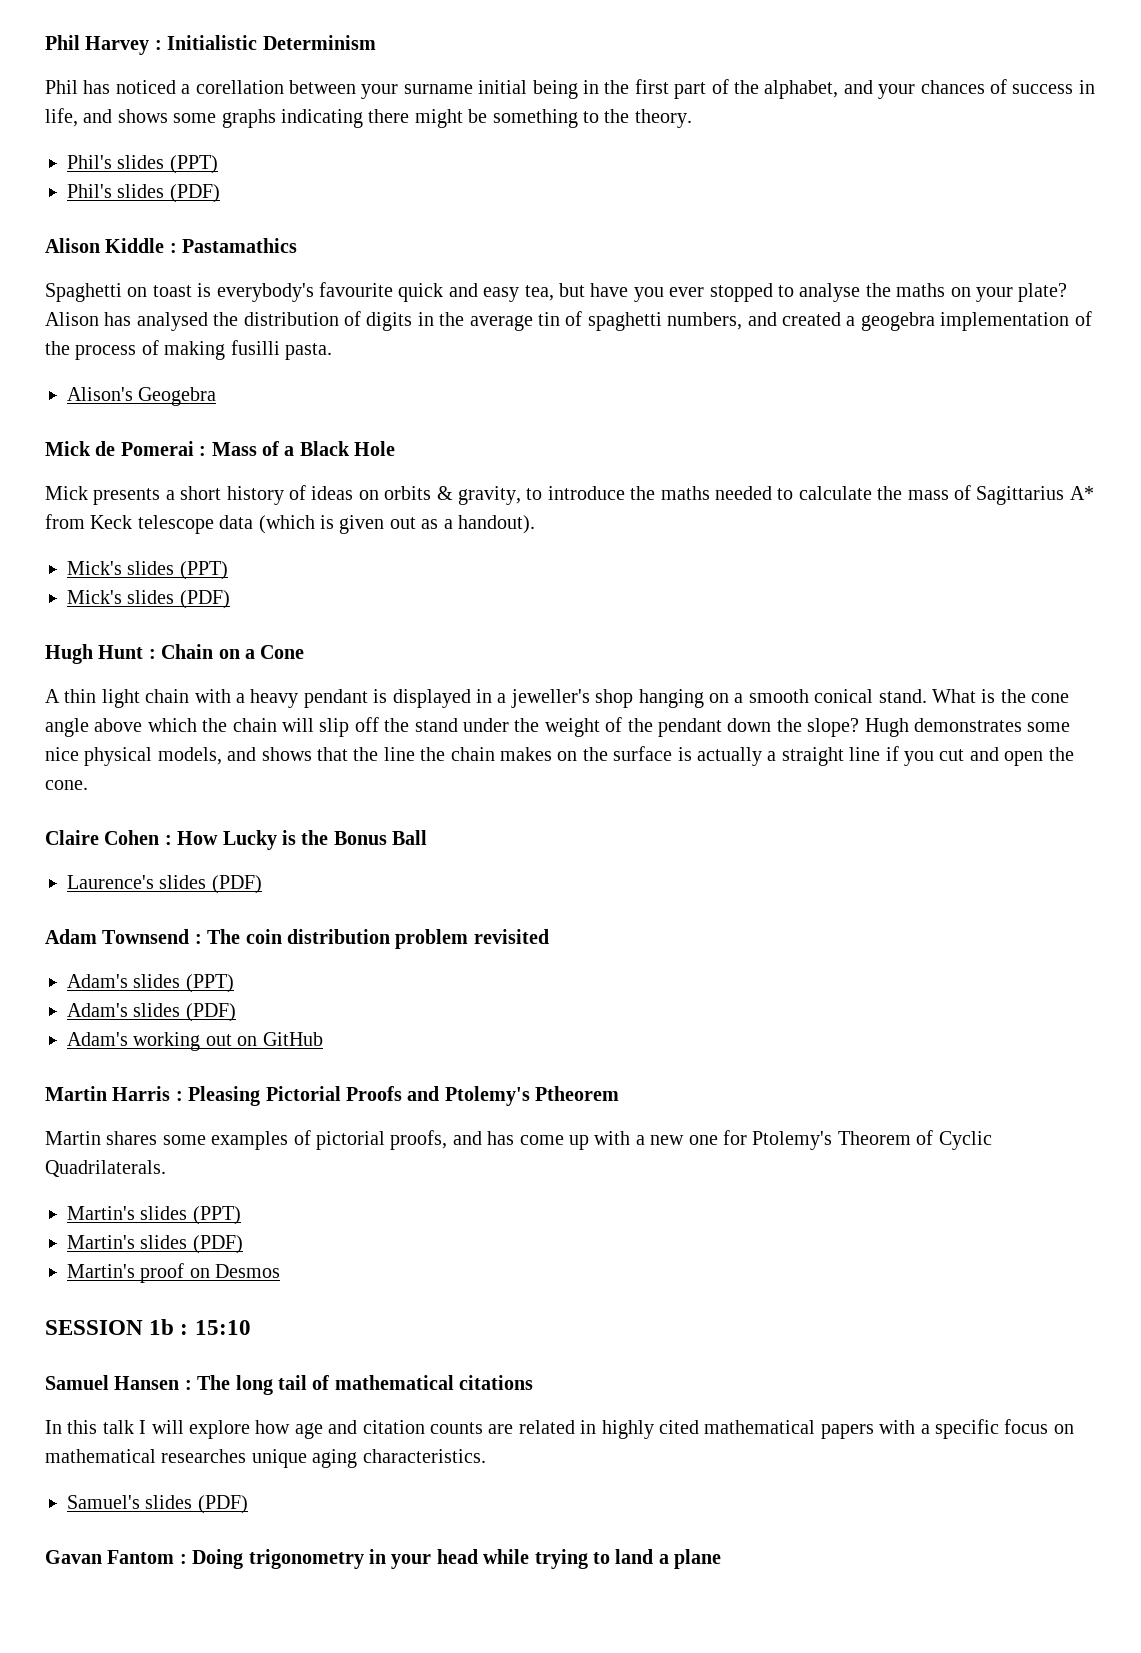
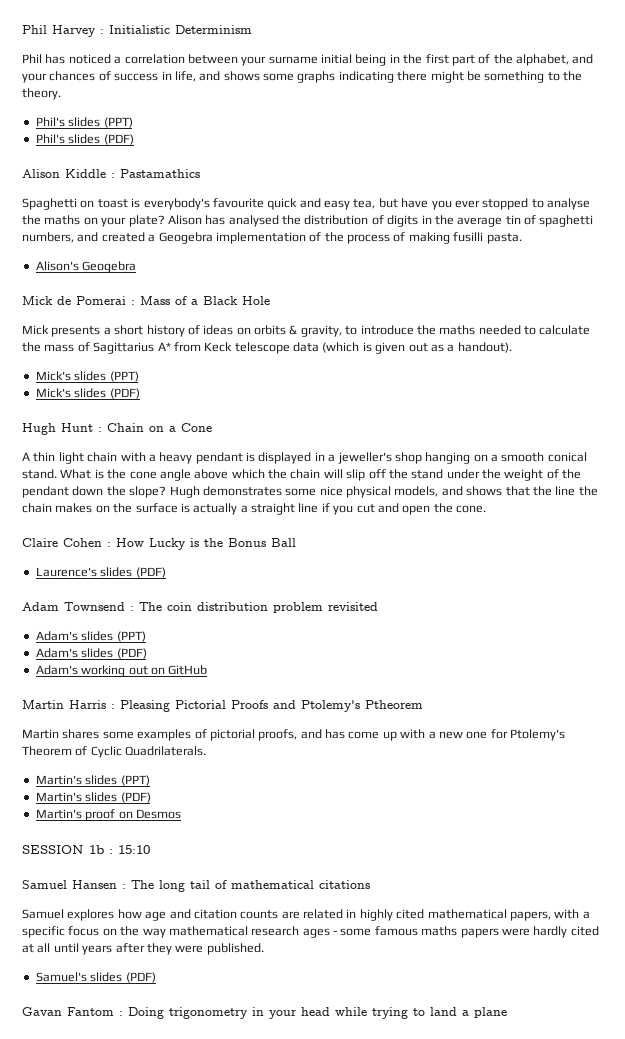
- Phil has noticed a corellation between your surname initial being in the first part of the alphabet, and your chances of success in life, and shows some graphs indicating there might be something to the theory.
+ Phil has noticed a correlation between your surname initial being in the first part of the alphabet, and your chances of success in life, and shows some graphs indicating there might be something to the theory.
- Alison has analysed the distribution of digits in the average tin of spaghetti numbers, and created a geogebra implementation of the process of making fusilli pasta.
+ Alison has analysed the distribution of digits in the average tin of spaghetti numbers, and created a Geogebra implementation of the process of making fusilli pasta.
- In this talk I will explore how age and citation counts are related in highly cited mathematical papers with a specific focus on mathematical researches unique aging characteristics.
+ Samuel explores how age and citation counts are related in highly cited mathematical papers, with a specific focus on the way mathematical research ages - some famous maths papers were hardly cited at all until years after they were published.

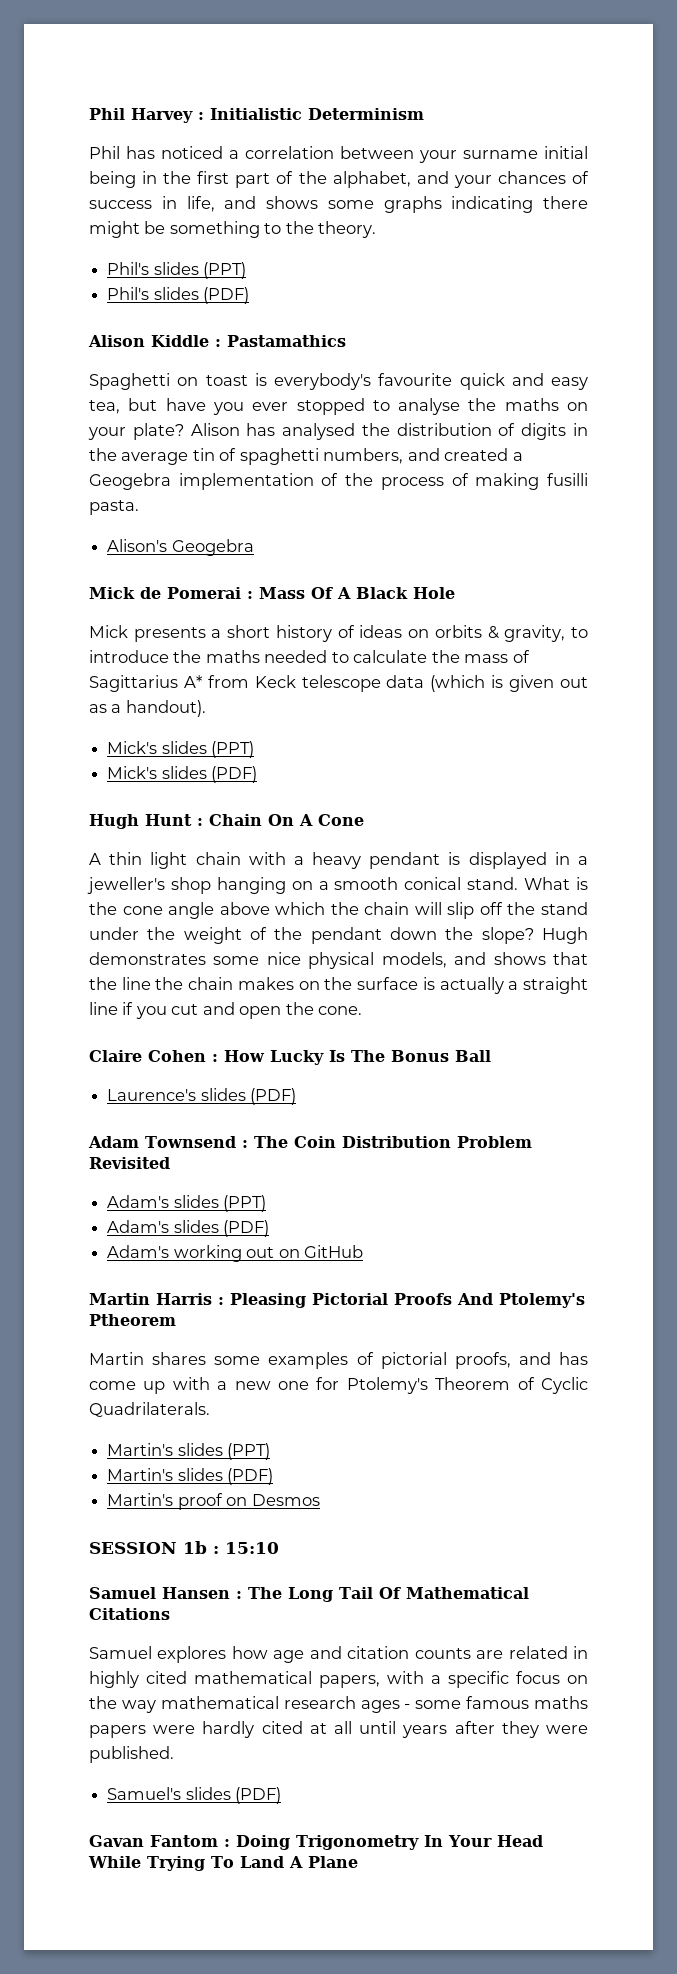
- Mick de Pomerai : Mass of a Black Hole
+ Mick de Pomerai : Mass Of A Black Hole
- Hugh Hunt : Chain on a Cone
+ Hugh Hunt : Chain On A Cone
- Claire Cohen : How Lucky is the Bonus Ball
+ Claire Cohen : How Lucky Is The Bonus Ball
- Adam Townsend : The coin distribution problem revisited
+ Adam Townsend : The Coin Distribution Problem Revisited
- Martin Harris : Pleasing Pictorial Proofs and Ptolemy's Ptheorem
+ Martin Harris : Pleasing Pictorial Proofs And Ptolemy's Ptheorem
- Samuel Hansen : The long tail of mathematical citations
+ Samuel Hansen : The Long Tail Of Mathematical Citations
- Gavan Fantom : Doing trigonometry in your head while trying to land a plane
+ Gavan Fantom : Doing Trigonometry In Your Head While Trying To Land A Plane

### The task
Your answer should consist of the lines above that hold the word "process".

### Exercise solution
- Alison has analysed the distribution of digits in the average tin of spaghetti numbers, and created a geogebra implementation of the process of making fusilli pasta.
+ Alison has analysed the distribution of digits in the average tin of spaghetti numbers, and created a Geogebra implementation of the process of making fusilli pasta.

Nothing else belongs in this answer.